━━ Exercise inputs ━━

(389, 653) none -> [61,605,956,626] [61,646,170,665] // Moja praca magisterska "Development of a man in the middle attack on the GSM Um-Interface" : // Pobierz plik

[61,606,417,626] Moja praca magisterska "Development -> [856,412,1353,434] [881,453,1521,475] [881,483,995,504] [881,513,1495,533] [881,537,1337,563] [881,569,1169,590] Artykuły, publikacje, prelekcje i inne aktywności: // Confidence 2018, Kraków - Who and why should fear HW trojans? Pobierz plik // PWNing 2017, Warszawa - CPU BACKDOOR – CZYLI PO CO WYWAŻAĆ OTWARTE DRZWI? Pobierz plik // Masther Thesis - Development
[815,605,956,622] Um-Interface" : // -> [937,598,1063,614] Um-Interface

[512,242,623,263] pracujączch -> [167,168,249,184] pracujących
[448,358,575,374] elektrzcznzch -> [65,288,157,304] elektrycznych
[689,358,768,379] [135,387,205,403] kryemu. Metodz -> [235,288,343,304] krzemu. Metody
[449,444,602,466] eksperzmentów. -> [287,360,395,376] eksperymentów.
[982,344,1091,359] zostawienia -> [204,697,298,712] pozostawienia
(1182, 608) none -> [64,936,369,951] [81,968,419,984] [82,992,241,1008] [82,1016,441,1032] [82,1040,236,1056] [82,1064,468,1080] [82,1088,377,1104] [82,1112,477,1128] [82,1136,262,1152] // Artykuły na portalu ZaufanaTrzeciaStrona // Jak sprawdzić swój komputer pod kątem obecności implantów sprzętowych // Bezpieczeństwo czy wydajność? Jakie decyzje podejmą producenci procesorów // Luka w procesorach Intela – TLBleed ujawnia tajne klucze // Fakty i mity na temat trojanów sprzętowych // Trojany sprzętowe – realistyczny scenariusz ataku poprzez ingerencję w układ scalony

━━━

* **Problem description**
Give the number of lines in the records above that contain "plik", with no other words.

* **Exercise output**
2